It’s been a week of tiny tragedies, here in Seattle. I’ve been sighing a lot. They’re not the contented, self-congratulatory kind of sighs, but the deflating, disappointed sort. The kind you eek out, when there’s nothing left to do.
I’m not sure how it started. Maybe it was last Thursday. Yes, that was it. Curses on you, Thursday.
First I somehow sliced my finger open with my own wedding ring. Then I hit a parked car—a 6,000-year-old Suburban, thank goodness—and busted a headlight. Then a raccoon attacked my normally scrappy cat, and we spent part of a night in the kitty ER. (Jackson came out a little maimed, but alive. He’s mostly just insulted he’s so poorly shaven and trapped indoors.)
Then—then—I made a ricotta cheesecake, a gorgeous, pumpkin-tinged, ginger-crusted gem of a thing, inspired by my borderline-unhealthy obsession with kabocha squash and a bit of leftover cream cheese. But I nearly broke it in half, moving it too fast (and too soon) from pan to platter. (And it had been so beautiful!)
Of course, it still tasted like a perfectly plated pumpkin cheesecake. (Say that ten times fast.) I took one slice out to verify. (Yes: delicious.) Then we took it to a Halloween party, and I never got a second slice.
Now, a couple days later, in the middle of a grey afternoon, I have a finger that won’t type, a completely unnecessary $150 mechanic bill, a cat yowling to be let out, good coffee, and no last slice of pumpkin cheesecake. All I really feel capable of doing is pouting out loud.
I’ll just give you the recipe instead.
By the way, there’s a tiny lie in the recipe title – it’s actually a light, faintly spiced cheesecake made with pureed kabocha squash, but there’s something inherently unsexy about a squash cheesecake. Don’t you agree? Ditto for cream cheese pie, which is what my husband called the cheesecake when he couldn’t think of the correct word. So pumpkin cheesecake it is.
Loosely based on the recipe for Eve’s Lemon Cheesecake, from Kathy Gunst’s Relax, Company’s Coming! (one of my all-time go-to cookbooks), this fallish, ginger-crusted treat satisfies all manners of cheesecake cravings. Thanks to plenty of eggs and ricotta cheese (and a bit less sugar than usual), it’s lighter than your typical doorstop dessert. Use pureed kabocha squash if you have it, or simply substitute canned pumpkin.
TIME: 90 minutes, start to finish
MAKES: 12 servings
1/2 cup (1 stick) unsalted butter, melted, plus more for greasing pan
1 (5-ounce) package ginger thins, pulverized in a food processor
1/2 cup sifted confectioners’ sugar
1 pound cream cheese, room temperature
1 cup sugar
1 pound whole milk ricotta
4 large eggs, room temperature
1 1/4 cups mashed kabocha squash
1/8 teaspoon each ground ginger, cardamom, nutmeg, and allspice
1 teaspoon vanilla
Preheat the oven to 350 degrees. Line a baking sheet with parchment paper and set aside. Grease an 8” springform pan generously with butter, wrap the bottom with a piece of foil (to catch any butter that drips out while baking) and set aside.

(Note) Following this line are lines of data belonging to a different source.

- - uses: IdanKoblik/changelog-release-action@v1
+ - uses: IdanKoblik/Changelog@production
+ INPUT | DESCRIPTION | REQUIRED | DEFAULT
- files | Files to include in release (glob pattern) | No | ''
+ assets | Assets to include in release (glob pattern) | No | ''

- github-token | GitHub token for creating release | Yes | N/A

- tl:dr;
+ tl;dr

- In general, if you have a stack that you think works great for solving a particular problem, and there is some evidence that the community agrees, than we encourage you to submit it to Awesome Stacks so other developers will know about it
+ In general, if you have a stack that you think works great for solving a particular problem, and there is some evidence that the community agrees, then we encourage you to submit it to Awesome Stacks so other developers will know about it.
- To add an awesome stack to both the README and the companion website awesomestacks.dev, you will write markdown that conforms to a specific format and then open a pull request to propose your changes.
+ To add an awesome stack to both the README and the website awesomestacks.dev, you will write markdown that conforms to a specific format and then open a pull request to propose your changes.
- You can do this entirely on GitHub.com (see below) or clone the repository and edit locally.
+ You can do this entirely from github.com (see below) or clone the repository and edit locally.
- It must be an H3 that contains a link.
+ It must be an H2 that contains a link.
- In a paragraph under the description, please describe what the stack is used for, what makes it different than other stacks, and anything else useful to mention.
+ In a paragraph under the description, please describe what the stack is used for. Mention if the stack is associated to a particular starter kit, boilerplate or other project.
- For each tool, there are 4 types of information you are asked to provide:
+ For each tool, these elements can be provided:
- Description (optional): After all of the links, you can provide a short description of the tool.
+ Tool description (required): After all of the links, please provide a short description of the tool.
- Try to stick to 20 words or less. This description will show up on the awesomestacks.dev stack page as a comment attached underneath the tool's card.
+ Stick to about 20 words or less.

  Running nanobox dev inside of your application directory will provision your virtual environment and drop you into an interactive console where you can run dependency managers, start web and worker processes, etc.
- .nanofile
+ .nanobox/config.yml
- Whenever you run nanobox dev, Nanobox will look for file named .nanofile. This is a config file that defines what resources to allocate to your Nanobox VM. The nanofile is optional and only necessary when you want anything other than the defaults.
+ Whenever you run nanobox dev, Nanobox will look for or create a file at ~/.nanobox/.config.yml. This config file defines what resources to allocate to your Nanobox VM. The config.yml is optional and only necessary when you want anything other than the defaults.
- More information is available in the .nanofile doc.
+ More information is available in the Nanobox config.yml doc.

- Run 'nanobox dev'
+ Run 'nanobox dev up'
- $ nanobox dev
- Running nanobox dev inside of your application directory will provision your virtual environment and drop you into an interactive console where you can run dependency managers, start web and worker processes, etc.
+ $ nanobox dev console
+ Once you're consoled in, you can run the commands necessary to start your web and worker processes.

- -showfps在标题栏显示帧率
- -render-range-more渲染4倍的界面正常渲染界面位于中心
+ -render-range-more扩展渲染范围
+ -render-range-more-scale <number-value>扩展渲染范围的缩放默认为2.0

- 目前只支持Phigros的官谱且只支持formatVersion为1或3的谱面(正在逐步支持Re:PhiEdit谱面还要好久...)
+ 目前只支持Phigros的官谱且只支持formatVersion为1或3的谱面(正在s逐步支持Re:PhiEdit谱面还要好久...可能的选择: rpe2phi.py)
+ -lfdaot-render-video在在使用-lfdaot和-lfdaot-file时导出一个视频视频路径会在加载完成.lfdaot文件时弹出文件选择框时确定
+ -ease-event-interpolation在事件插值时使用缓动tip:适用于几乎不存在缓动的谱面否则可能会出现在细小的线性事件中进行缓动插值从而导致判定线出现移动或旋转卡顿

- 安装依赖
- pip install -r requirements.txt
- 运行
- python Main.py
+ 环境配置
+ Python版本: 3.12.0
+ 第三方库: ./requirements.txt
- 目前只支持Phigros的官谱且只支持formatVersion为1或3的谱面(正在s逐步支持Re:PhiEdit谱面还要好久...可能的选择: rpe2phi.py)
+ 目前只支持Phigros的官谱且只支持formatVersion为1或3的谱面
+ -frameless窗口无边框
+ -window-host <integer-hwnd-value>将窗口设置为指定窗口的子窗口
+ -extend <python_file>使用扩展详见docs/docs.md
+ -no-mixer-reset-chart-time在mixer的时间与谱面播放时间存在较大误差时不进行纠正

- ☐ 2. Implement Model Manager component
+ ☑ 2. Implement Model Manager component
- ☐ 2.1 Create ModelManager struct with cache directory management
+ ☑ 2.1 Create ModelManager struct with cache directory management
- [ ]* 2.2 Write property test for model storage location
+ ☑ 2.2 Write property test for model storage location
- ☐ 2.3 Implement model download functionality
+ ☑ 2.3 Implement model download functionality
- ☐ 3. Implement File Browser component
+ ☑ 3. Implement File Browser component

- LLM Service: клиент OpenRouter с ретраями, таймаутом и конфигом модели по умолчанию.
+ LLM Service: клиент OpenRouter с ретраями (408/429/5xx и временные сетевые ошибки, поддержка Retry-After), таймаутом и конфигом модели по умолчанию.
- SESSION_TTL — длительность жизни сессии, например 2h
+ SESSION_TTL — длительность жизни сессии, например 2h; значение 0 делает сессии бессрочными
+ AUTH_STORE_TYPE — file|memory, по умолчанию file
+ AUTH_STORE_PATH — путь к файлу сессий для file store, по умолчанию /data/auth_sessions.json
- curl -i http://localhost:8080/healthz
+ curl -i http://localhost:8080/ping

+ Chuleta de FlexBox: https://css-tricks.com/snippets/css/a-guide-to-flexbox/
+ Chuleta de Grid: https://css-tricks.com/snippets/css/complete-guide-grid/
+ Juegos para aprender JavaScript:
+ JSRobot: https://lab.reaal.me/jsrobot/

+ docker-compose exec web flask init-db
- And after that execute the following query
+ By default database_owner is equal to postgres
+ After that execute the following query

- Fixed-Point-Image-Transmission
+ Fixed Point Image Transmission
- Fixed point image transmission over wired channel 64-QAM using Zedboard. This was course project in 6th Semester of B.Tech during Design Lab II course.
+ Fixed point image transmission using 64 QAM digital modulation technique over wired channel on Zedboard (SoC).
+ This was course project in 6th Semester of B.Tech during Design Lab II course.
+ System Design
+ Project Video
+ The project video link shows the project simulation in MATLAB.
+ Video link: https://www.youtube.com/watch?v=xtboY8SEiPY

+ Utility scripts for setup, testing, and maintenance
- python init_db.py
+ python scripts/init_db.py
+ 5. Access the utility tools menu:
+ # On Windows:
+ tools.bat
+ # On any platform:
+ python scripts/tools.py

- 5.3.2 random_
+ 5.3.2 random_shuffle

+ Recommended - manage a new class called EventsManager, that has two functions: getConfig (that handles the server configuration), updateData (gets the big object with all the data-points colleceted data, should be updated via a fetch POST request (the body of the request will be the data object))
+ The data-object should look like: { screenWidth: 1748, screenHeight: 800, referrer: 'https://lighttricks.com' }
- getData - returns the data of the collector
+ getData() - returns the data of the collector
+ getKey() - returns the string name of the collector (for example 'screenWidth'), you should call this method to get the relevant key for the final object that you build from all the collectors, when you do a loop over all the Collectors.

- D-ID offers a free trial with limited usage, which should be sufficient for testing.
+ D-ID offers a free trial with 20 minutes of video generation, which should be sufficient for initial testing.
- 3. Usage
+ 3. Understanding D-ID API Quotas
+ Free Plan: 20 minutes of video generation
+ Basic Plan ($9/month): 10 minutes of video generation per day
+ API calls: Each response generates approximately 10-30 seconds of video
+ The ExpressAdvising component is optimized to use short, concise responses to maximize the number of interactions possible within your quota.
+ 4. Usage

Stir the melted butter, ginger thin crumbs, and confectioners’ sugar together in a bowl until well blended. Dump the mixture into the bottom of the springform pan, and use your hands to pat it into an even layer on the bottom of the pan and about 1/2” up the sides. Transfer the pan to the freezer to harden while you make the filling.
Next, in the work bowl of a stand mixer fitted with the paddle attachment, whip the cream cheese and sugar on medium speed until light, about 3 minutes. Add the ricotta, and whip another minute or two. Add the eggs one at a time, whipping on low and scraping the sides of the work bowl between additions. Stir the squash, spices, vanilla, and salt together in a separate bowl, then add the squash mixture to the batter, and mix on medium speed until uniform in color, scraping any stray cream cheese off the very bottom of the bowl.
Place the chilled pan on the prepared baking sheet, and transfer the batter to the pan. Bake on the middle rack for about 1 hour 15 minutes, or until the cake is puffed and just beginning to crack. (It may still jiggle a bit, but the cake will move as one piece, rather than just jiggling in the center.) Let cool to room temperature (or chill overnight), then cut and serve.
Note: If you want a cheesecake with almost no color (besides the obvious pumpkin-orange tinge) on the top, place a baking sheet on the rack directly above it as it bakes.